In light of these considerations, "the Court has reviewed Plaintiff's fee chart with an eye towards excessiveness and redundancy," and finds that the time and labor expended by counsel was unreasonable given the substance of the issue litigated by the parties relative to remand. Bratcher, 2013 WL 1194952 at *6. A successful remand motion in this instance should not result in the billing of thirteen thousand eight hundred dollars ($13,800) — even with four attorneys working in unison at two hundred fifty dollars ($250.00) per hour. This is especially true taking into consideration the appropriate analysis mandated by the Fourth Circuit for remand determinations involving fraudulent joinder. In other words, "the removing party must establish either: that there is no possibility that the plaintiff would be able to establish a cause of action against the in-state defendant in state court; or that there has been outright fraud in the plaintiff's pleading of jurisdictional facts." Marshall v. Manville Sales Corp., 6 F.3d 229, 232 (4th Cir. 1993) (emphasis in original) (internal citation omitted). The Plaintiff correctly identified that no West Virginia court had yet ruled on the precise issue here, and the Defendant agreed in its response in opposition. Thus, it cannot be said that there was no possibility that he could recover against the Defendants.

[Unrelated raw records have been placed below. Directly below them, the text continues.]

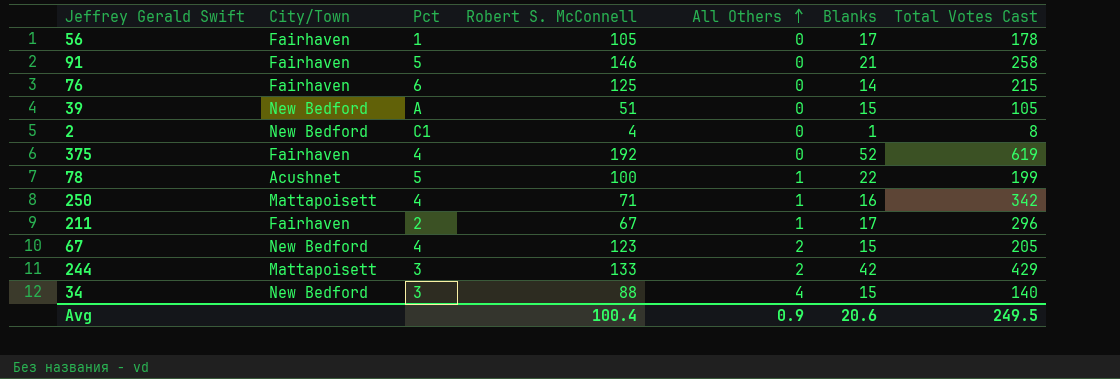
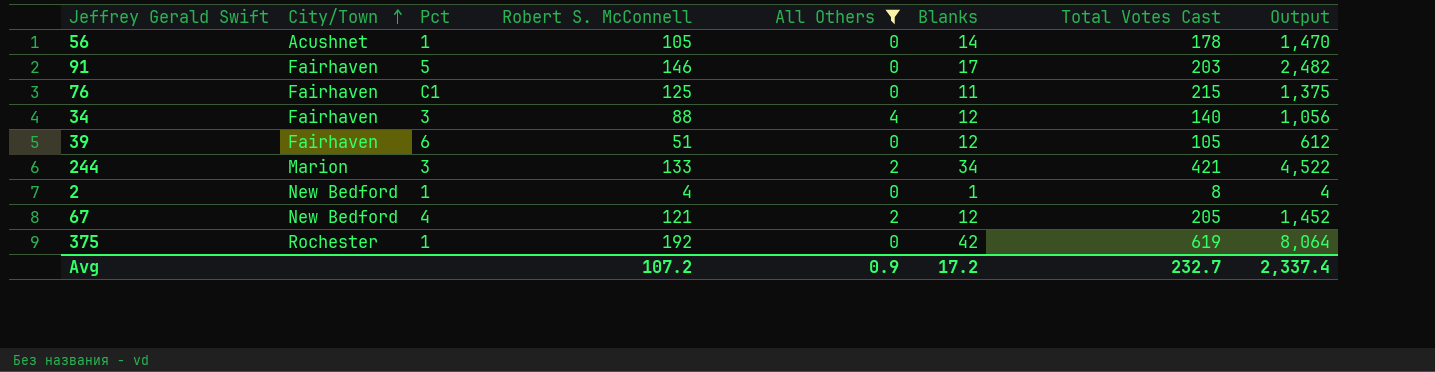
filter: none -> All Others != 1
row order: All Others ascending -> City/Town ascending
column Output | formula: none -> [Robert S. McConnell] * [Blanks]
56 | City/Town: Fairhaven -> Acushnet
56 | Blanks: 17 -> 14
91 | Blanks: 21 -> 17
91 | Total Votes Cast: 258 -> 203
76 | Pct: 6 -> C1
76 | Blanks: 14 -> 11
34 | City/Town: New Bedford -> Fairhaven
34 | Blanks: 15 -> 12
39 | City/Town: New Bedford -> Fairhaven
39 | Pct: A -> 6
39 | Blanks: 15 -> 12
244 | City/Town: Mattapoisett -> Marion
244 | Blanks: 42 -> 34
244 | Total Votes Cast: 429 -> 421
2 | Pct: C1 -> 1
67 | Robert S. McConnell: 123 -> 121
67 | Blanks: 15 -> 12
375 | City/Town: Fairhaven -> Rochester
375 | Pct: 4 -> 1
375 | Blanks: 52 -> 42
Avg | Robert S. McConnell: 100.4 -> 107.2
Avg | Blanks: 20.6 -> 17.2
Avg | Total Votes Cast: 249.5 -> 232.7

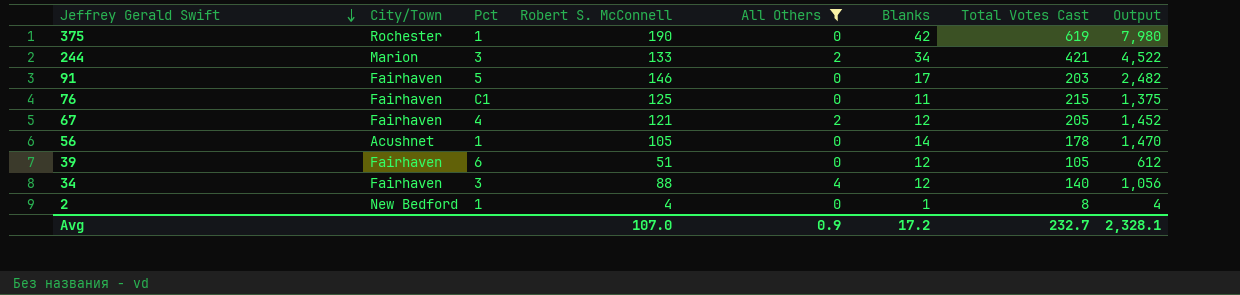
row order: City/Town ascending -> Jeffrey Gerald Swift descending
375 | Robert S. McConnell: 192 -> 190
375 | Output: 8,064 -> 7,980
67 | City/Town: New Bedford -> Fairhaven
Avg | Robert S. McConnell: 107.2 -> 107.0
Avg | Output: 2,337.4 -> 2,328.1

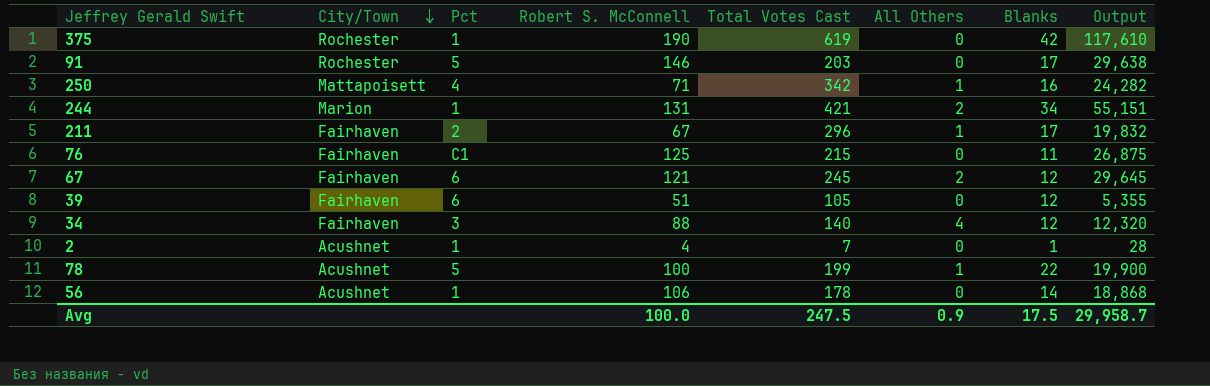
filter: All Others != 1 -> none
row order: Jeffrey Gerald Swift descending -> City/Town descending
column Total Votes Cast | position: 7 -> 5
column Output | formula: [Robert S. McConnell] * [Blanks] -> [Robert S. McConnell] * [Total Votes Cast]
91 | City/Town: Fairhaven -> Rochester
244 | Pct: 3 -> 1
244 | Robert S. McConnell: 133 -> 131
67 | Pct: 4 -> 6
67 | Total Votes Cast: 205 -> 245
2 | City/Town: New Bedford -> Acushnet
2 | Total Votes Cast: 8 -> 7
56 | Robert S. McConnell: 105 -> 106
Avg | Robert S. McConnell: 107.0 -> 100.0
Avg | Total Votes Cast: 232.7 -> 247.5
Avg | Blanks: 17.2 -> 17.5
Avg | Output: 2,328.1 -> 29,958.7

The Court finds that the requested fee award of thirteen thousand eight hundred dollars ($13,800) should be reduced by forty percent (40%). Consequently, the Court finds that the Plaintiff is entitled to a reasonable attorney fees award of $8,280 ($13,800-$5,520). The Court notes that the Plaintiff did not request an award of his expenses to date, and no calculation was submitted with respect to the same. In light of the above determinations, the Court finds that the attorney fees award is fair and reasonable and will not result in any chilling effect on attorneys' decisions to accept and litigate personal injury actions involving the above issues.

CONCLUSION

Wherefore, after careful consideration of the foregoing, the Court ORDERS that the Plaintiff's Submission of Request for Attorney Fees (Document 33) be GRANTED IN PART. The Court ORDERS that the Plaintiff be awarded reasonable attorney fees in the amount of eight thousand two hundred eighty dollars ($8,280).

The Court DIRECTS the Clerk to send a copy of this Order to counsel of record and to any unrepresented party.

FootNotes


1. The Court notes that four (4) attorneys submitted billing for this matter, including both in-state and out of state counsel. The submission, however, fails to break down the billable hours per attorney for the out of state counsel. (See Document 33 at 2.)